Given that the audience for this review comprises of valuers, we should consider what the book covers on valuation over the corporate life cycle?
As mentioned in part one of this review, this is a book that covers much more than valuation, giving an introduction to corporate finance and investment issues as well as valuation over the corporate life cycle. Given this scope, inevitably, the specific valuation content is less comprehensive than if the entire book covered only valuation (for example, Damodaran explains the concepts behind the cost of capital but does not show how to calculate a particular cost of capital). The book includes valuation (and pricing) case studies with extensive commentaries for companies in each stage of the life cycle.
Valuation approach
Damodaran uses a discounted cash flow valuation approach throughout the book to arrive at companies’ overall intrinsic values, emphasising the relative importance of particular inputs when a company is at different stages of the life cycle.
He advocates using five valuation inputs so that the value drivers can be easily understood: revenue growth, operating margins, operating efficiency (the returns expected from new investment), the risk-adjusted discount rate and an estimate of the likelihood of failure (this is for companies other than those in financial services and real estate which have different value drivers). He emphasises the importance of understanding the company’s expected prospects (its story), as well as its financial results, to estimate these inputs. The numbers and the narrative are used together to give the intrinsic value of the equity.

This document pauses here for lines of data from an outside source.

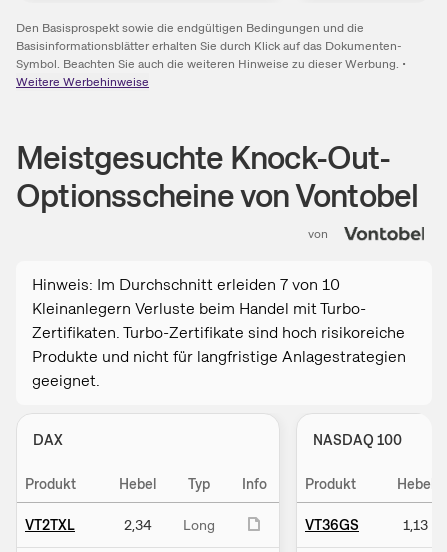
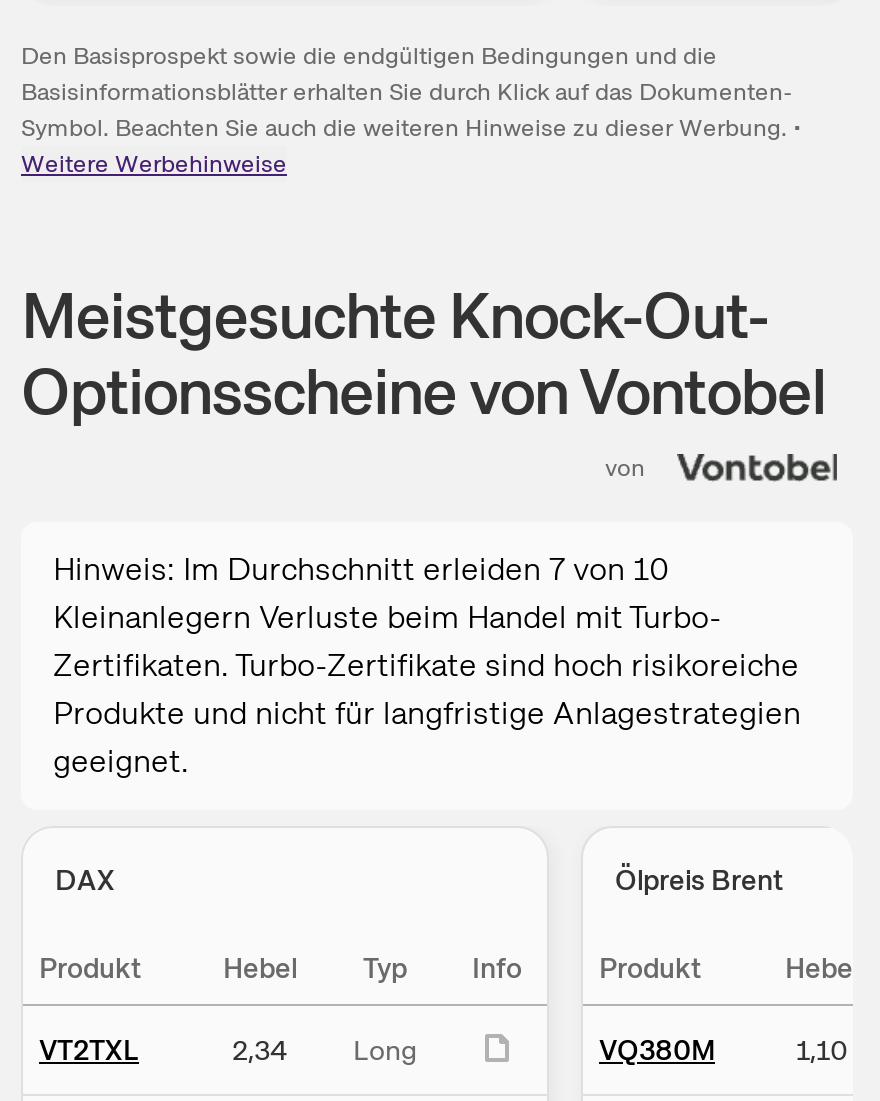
- NASDAQ 100
+ Ölpreis Brent

- VT36GS
- 1,13
+ VQ380M
+ 1,10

Damodaran acknowledges that others use different methods, such as venture capitalists who often apply a high discount rate to take into account the many and varied risks (including that of business failure) in a start-up valuation; he argues that his more detailed discounted cash flow approach, looking at the various different inputs over a forecast period, gives a better valuation estimate.
Pricing is different
Valuation framework
Regardless of the stage in the corporate life cycle, Damodaran uses the following valuation framework, and he provides discounted cash flow case studies of companies at different stages in the corporate life cycle to illustrate the steps:
- Specify or update your valuation story for the company, based on your knowledge of it;
- Ensure that the business passes the 3P test, that is that success is possible, plausible and probable;
- Estimate the valuation inputs (revenue growth, margins, reinvestment, risk and probability of failure) for the valuation model based on the valuation story;
- Run the valuation model to give a valuation for the company and consider how to deal with the most significant uncertainties; and
- Consider what additional support can be found for the principal assumptions by contacting people involved in the company’s industry and (potential) market.
Conclusions
This book shows how to apply the discounted cash flow approach in case studies of valuations of companies at each of Damodaran’s different stages of the corporate life cycle. However, it is about more than valuation and its strength is in bringing together analysis of financing, valuation and investing across the business life cycle. It is a thoughtful book that provides data and frameworks for each of these areas, providing an introduction to valuation across the life cycle and showing how valuation fits into a company’s story.